▶ _What you are asked to do_: The answer must be an exact copy of the entries that follow, with all images removed.

[Start of section]

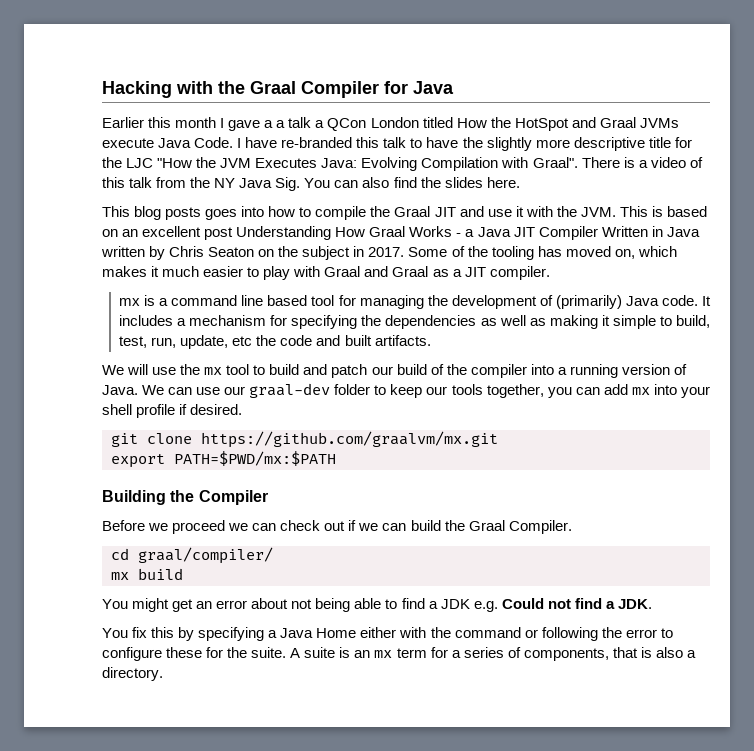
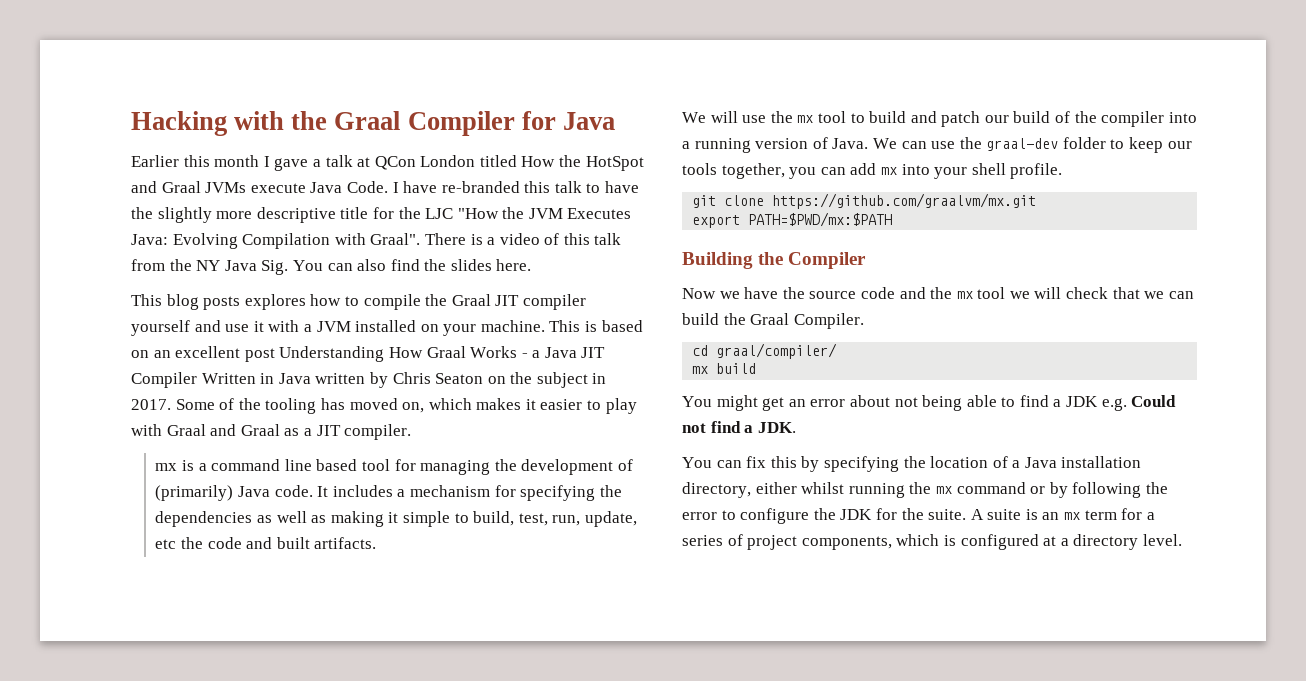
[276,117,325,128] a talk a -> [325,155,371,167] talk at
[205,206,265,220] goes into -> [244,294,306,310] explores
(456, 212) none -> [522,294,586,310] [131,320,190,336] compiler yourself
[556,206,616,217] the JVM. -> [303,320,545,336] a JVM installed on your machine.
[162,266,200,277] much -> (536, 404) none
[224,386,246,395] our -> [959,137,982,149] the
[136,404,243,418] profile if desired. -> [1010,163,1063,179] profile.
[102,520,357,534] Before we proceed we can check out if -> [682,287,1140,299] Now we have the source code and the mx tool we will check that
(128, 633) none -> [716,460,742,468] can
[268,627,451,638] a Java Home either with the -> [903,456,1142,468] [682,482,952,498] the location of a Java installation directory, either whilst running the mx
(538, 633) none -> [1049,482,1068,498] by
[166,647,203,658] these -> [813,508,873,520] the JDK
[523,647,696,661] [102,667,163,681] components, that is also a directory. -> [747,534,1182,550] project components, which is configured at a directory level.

[End of section]

▶ _Output of the exercise_:
[276,117,325,128] a talk a -> [325,155,371,167] talk at
[205,206,265,220] goes into -> [244,294,306,310] explores
(456, 212) none -> [522,294,586,310] [131,320,190,336] compiler yourself
[556,206,616,217] the JVM. -> [303,320,545,336] a JVM installed on your machine.
[162,266,200,277] much -> (536, 404) none
[224,386,246,395] our -> [959,137,982,149] the
[136,404,243,418] profile if desired. -> [1010,163,1063,179] profile.
[102,520,357,534] Before we proceed we can check out if -> [682,287,1140,299] Now we have the source code and the mx tool we will check that
(128, 633) none -> [716,460,742,468] can
[268,627,451,638] a Java Home either with the -> [903,456,1142,468] [682,482,952,498] the location of a Java installation directory, either whilst running the mx
(538, 633) none -> [1049,482,1068,498] by
[166,647,203,658] these -> [813,508,873,520] the JDK
[523,647,696,661] [102,667,163,681] components, that is also a directory. -> [747,534,1182,550] project components, which is configured at a directory level.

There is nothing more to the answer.